RECORDS SUPPLIED:
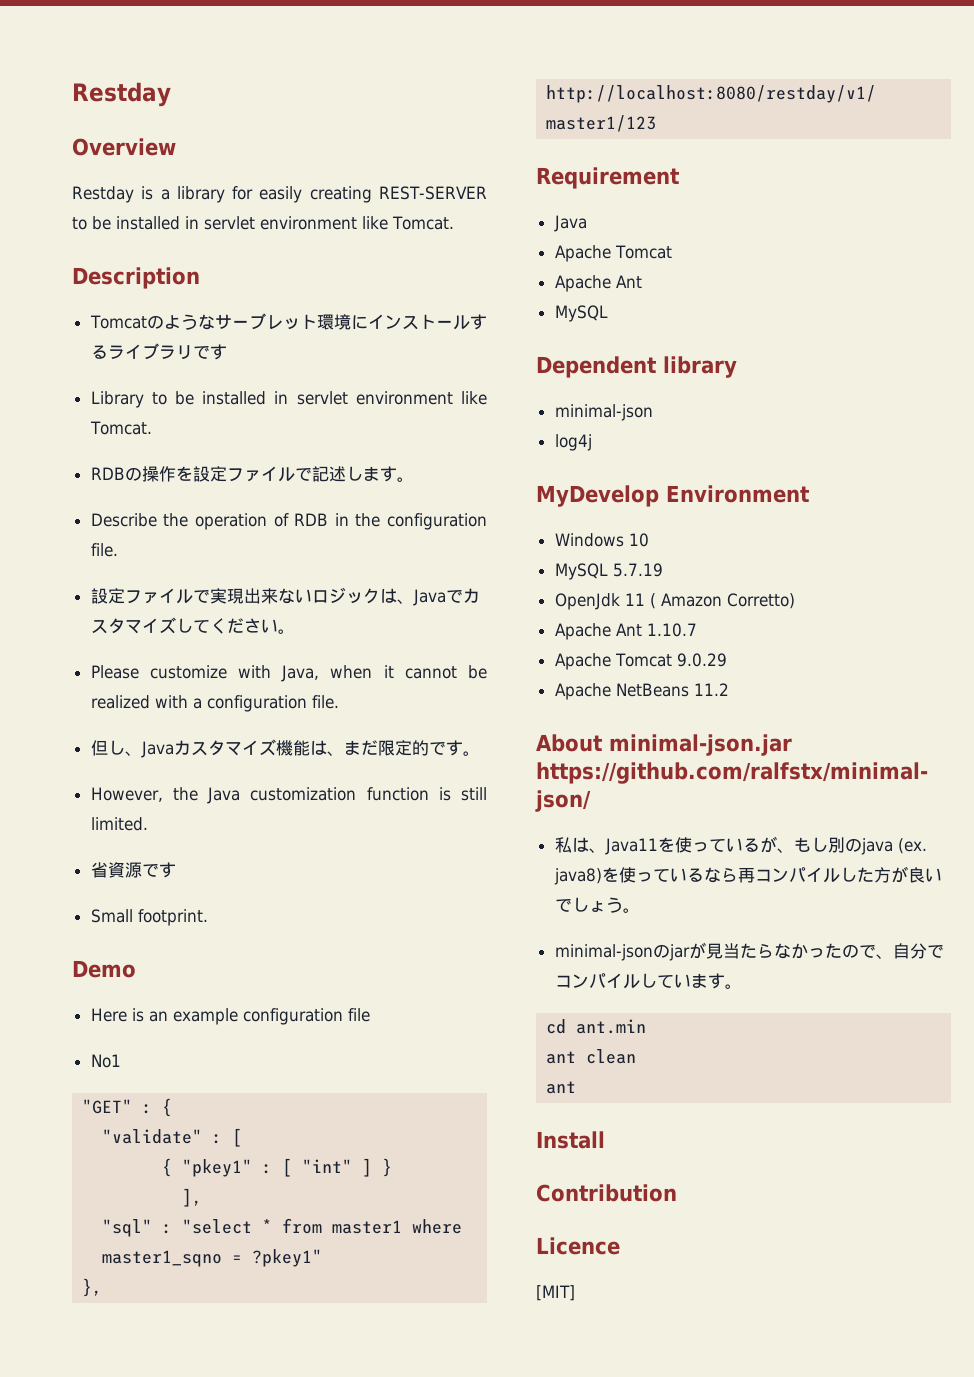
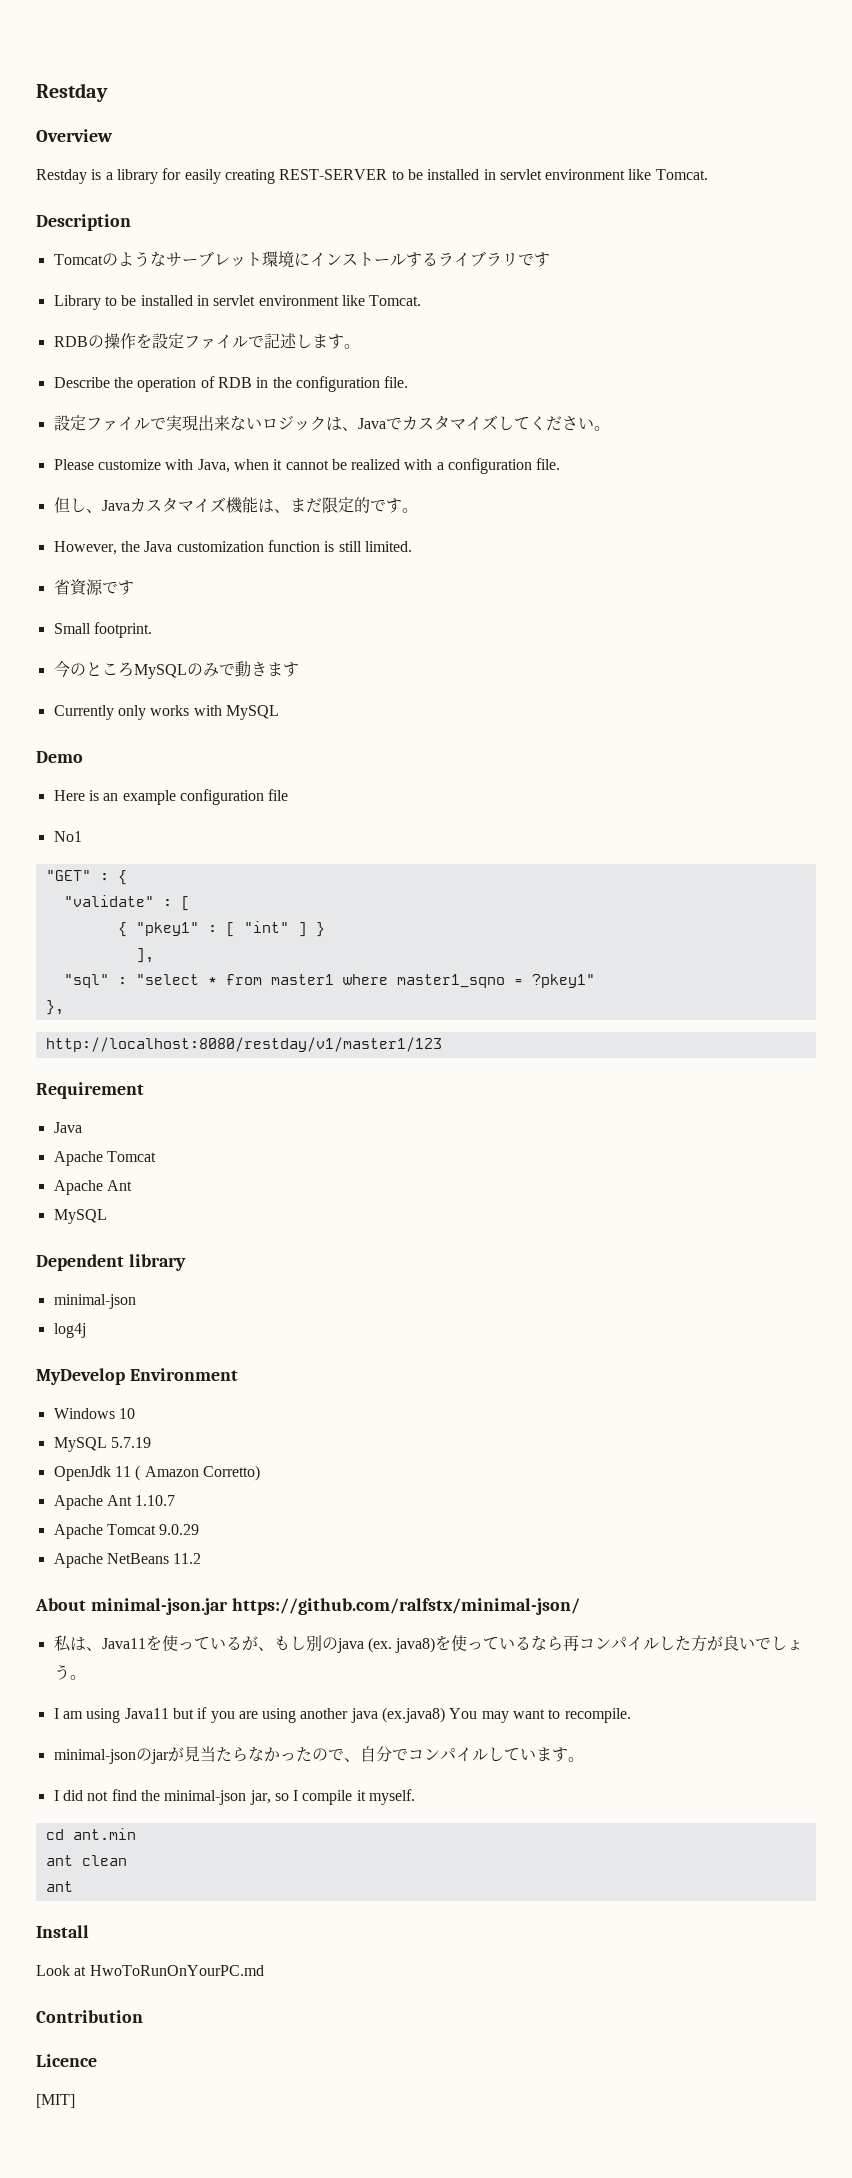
+ 今のところMySQLのみで動きます
+ Currently only works with MySQL
+ I am using Java11 but if you are using another java (ex.java8) You may want to recompile.
+ I did not find the minimal-json jar, so I compile it myself.
+ Look at HwoToRunOnYourPC.md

TASK ITEM: Please leave the images out and retype the rest of the material exactly.

ANSWER TO THIS TASK:
+ 今のところMySQLのみで動きます
+ Currently only works with MySQL
+ I am using Java11 but if you are using another java (ex.java8) You may want to recompile.
+ I did not find the minimal-json jar, so I compile it myself.
+ Look at HwoToRunOnYourPC.md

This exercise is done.